Dataset items
━━━

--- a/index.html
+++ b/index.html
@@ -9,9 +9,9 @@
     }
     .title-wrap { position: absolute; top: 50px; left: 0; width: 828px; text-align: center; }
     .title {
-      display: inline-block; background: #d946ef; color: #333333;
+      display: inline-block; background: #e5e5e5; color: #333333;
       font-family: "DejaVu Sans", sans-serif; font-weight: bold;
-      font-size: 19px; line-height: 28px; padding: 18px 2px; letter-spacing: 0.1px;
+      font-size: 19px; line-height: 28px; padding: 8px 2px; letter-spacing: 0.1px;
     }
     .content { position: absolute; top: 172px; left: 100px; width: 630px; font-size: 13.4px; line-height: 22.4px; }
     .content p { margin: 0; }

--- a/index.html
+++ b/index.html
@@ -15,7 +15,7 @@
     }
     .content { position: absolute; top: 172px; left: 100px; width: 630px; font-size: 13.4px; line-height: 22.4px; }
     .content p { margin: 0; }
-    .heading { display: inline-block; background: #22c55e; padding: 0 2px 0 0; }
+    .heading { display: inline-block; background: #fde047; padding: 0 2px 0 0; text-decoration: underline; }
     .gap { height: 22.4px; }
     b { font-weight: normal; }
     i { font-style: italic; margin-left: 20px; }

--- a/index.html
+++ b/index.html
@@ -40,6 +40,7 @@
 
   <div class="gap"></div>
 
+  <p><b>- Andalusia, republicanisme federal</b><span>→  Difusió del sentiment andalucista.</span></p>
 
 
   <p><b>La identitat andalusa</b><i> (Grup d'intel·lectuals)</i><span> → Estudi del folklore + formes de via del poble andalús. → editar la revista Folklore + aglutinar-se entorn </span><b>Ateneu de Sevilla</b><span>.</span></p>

━━━

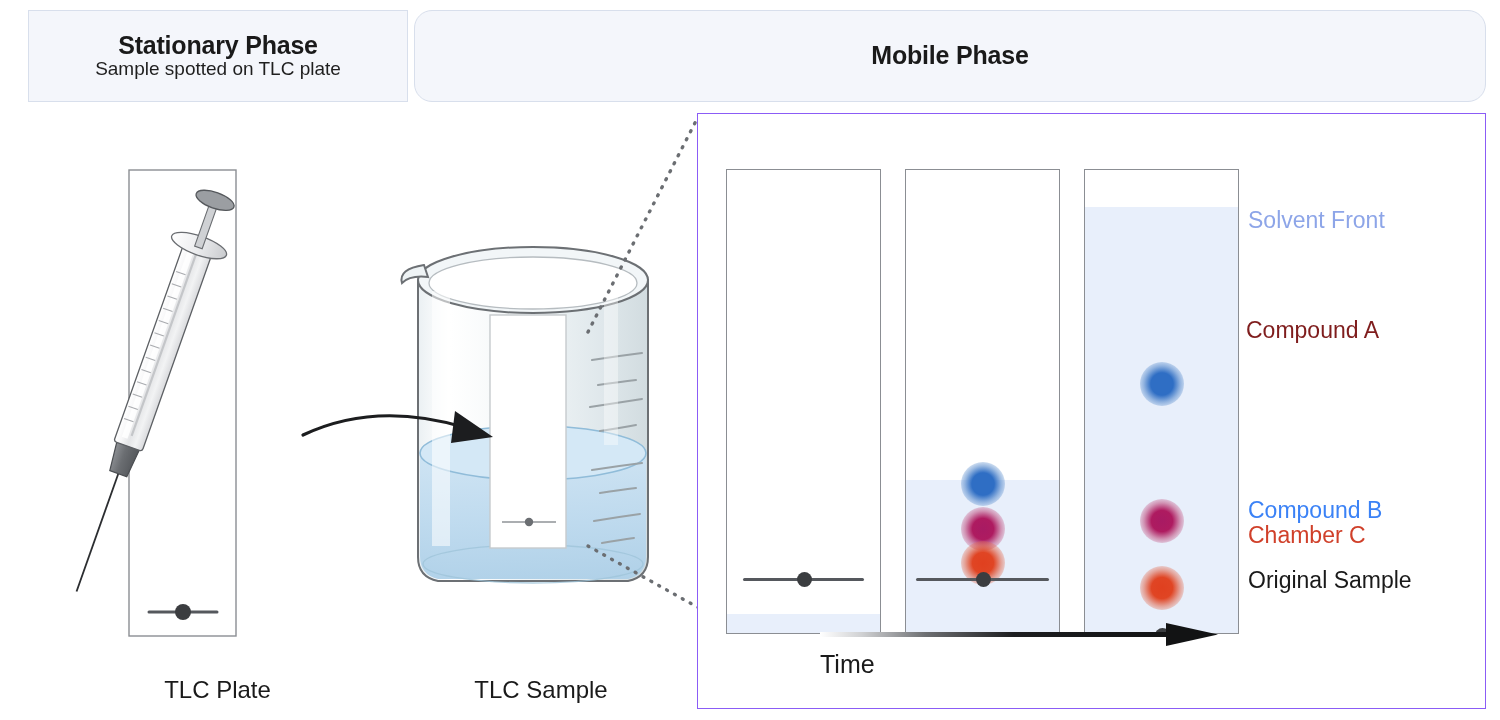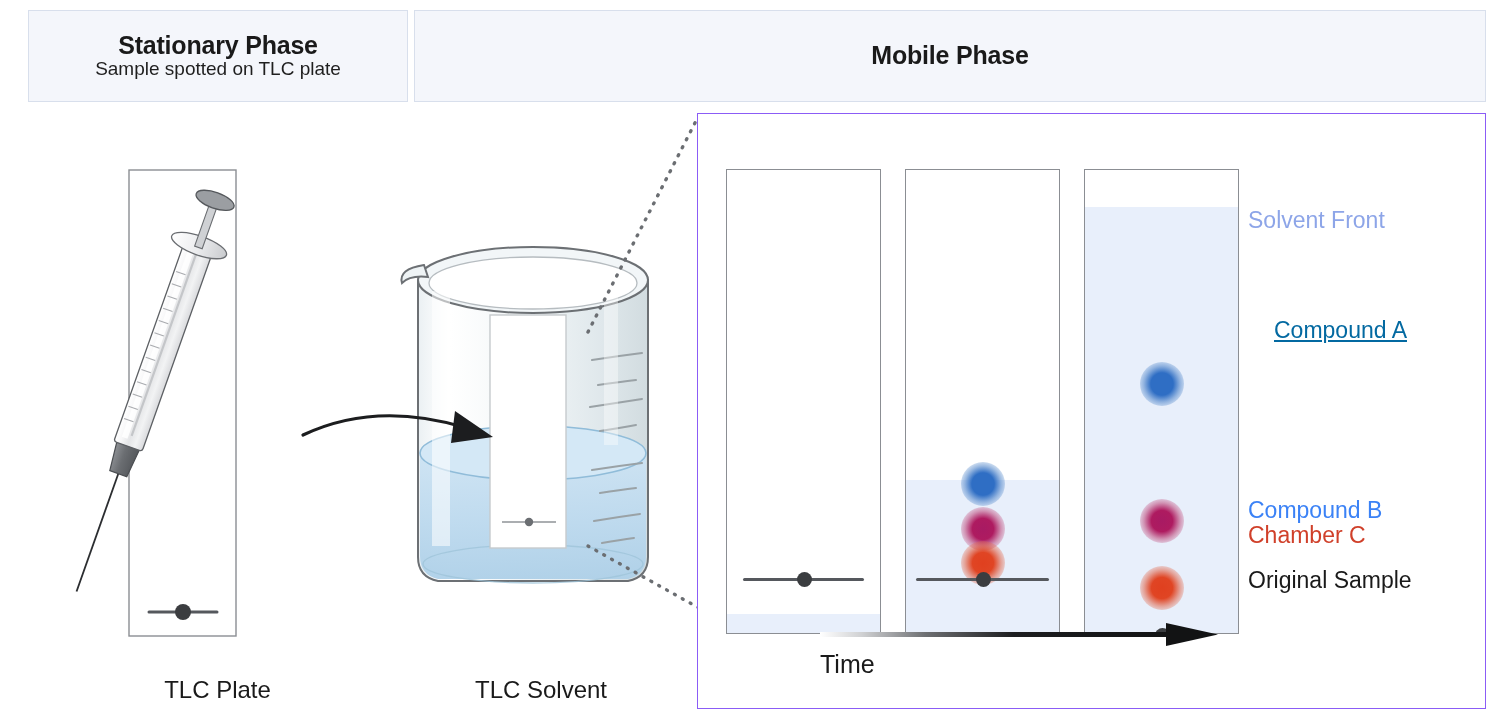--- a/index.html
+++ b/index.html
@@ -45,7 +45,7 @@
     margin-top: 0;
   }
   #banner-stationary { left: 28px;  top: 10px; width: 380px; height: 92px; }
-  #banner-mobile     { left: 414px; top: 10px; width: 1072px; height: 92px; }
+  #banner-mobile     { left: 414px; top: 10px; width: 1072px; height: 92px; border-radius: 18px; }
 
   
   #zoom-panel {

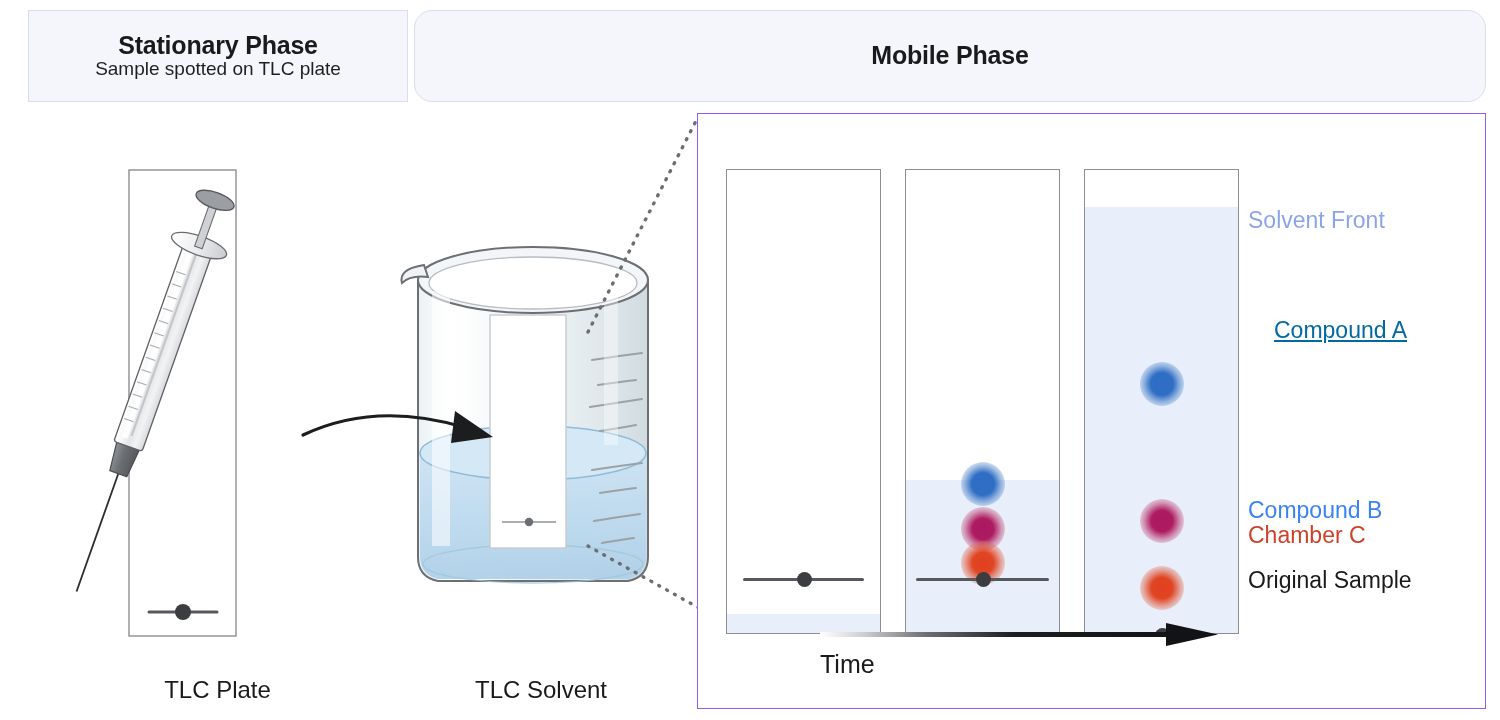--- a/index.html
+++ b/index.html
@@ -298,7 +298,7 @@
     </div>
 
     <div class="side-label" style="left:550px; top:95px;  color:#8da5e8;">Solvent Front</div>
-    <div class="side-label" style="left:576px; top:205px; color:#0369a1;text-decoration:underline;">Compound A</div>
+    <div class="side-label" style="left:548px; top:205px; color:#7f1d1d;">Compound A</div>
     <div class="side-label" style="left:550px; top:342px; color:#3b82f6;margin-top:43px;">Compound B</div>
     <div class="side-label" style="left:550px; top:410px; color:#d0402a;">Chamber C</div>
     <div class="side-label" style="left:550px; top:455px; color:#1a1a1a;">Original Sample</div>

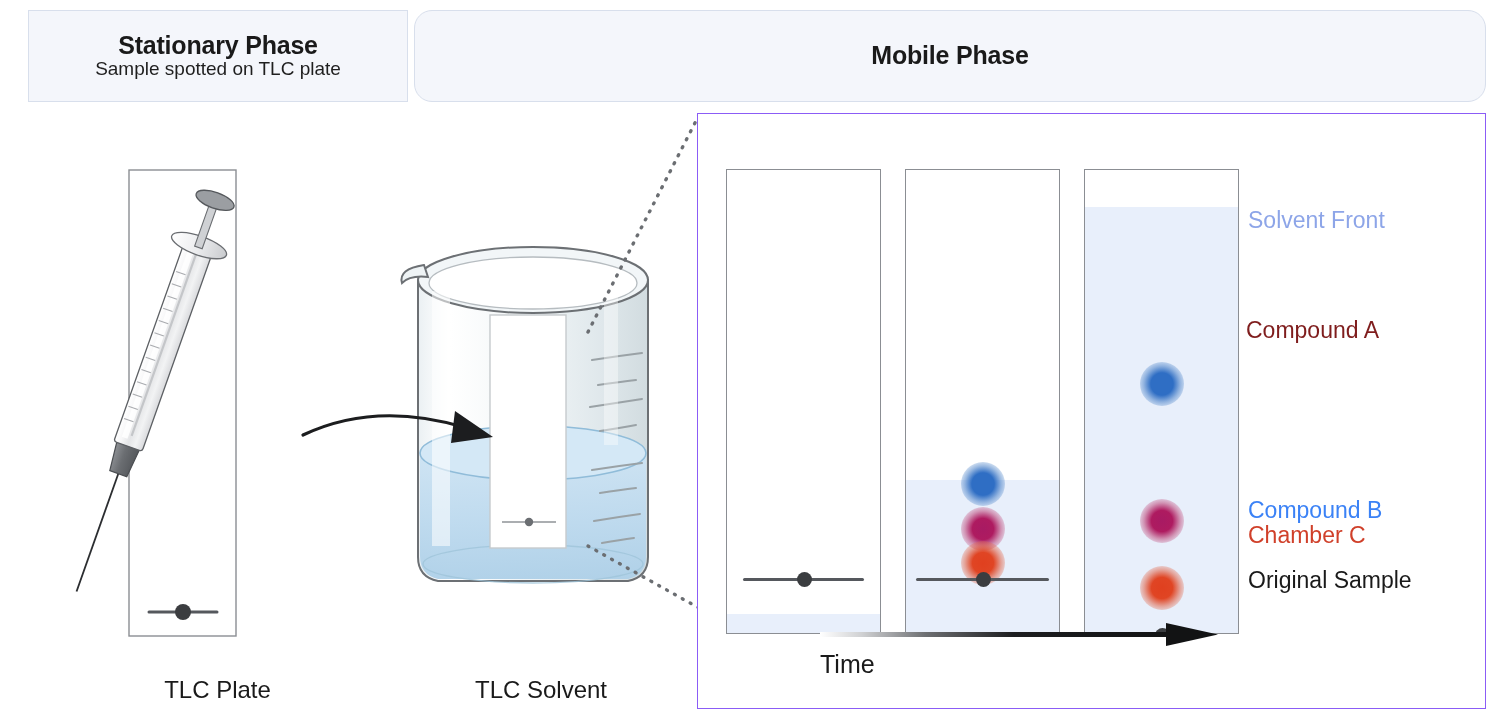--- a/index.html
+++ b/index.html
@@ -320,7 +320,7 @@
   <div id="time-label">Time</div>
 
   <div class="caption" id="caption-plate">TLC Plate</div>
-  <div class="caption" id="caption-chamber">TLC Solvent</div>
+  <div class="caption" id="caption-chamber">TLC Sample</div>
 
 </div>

━━━

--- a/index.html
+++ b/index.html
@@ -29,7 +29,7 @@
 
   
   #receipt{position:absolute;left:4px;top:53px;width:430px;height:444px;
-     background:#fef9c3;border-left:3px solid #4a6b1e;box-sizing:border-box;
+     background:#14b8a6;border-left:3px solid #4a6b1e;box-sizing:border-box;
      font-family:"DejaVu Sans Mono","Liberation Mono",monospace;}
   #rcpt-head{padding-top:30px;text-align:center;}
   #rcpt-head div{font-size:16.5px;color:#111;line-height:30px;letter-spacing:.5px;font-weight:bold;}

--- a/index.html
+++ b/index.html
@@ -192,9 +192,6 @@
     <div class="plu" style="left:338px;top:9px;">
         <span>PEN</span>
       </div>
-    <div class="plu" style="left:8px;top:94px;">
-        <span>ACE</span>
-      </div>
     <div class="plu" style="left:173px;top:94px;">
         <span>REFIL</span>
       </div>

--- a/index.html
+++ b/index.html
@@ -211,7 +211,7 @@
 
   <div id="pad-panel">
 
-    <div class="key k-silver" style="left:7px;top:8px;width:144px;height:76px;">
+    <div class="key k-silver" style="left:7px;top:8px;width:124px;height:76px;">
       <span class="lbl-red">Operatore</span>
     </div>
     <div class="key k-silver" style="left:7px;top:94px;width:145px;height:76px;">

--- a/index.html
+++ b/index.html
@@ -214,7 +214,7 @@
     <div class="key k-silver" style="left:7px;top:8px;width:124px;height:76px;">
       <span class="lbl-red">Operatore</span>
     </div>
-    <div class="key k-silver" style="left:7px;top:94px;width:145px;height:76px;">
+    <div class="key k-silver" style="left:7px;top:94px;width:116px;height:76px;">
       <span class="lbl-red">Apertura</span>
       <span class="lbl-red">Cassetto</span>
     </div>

━━━

## TASK DIRECTIONS
Among the records above, find the lines that contain "Sans" and copy every one.

## WRITTEN RESPONSE
       font-family: "DejaVu Sans", sans-serif; font-weight: bold;
      font-family:"DejaVu Sans Mono","Liberation Mono",monospace;}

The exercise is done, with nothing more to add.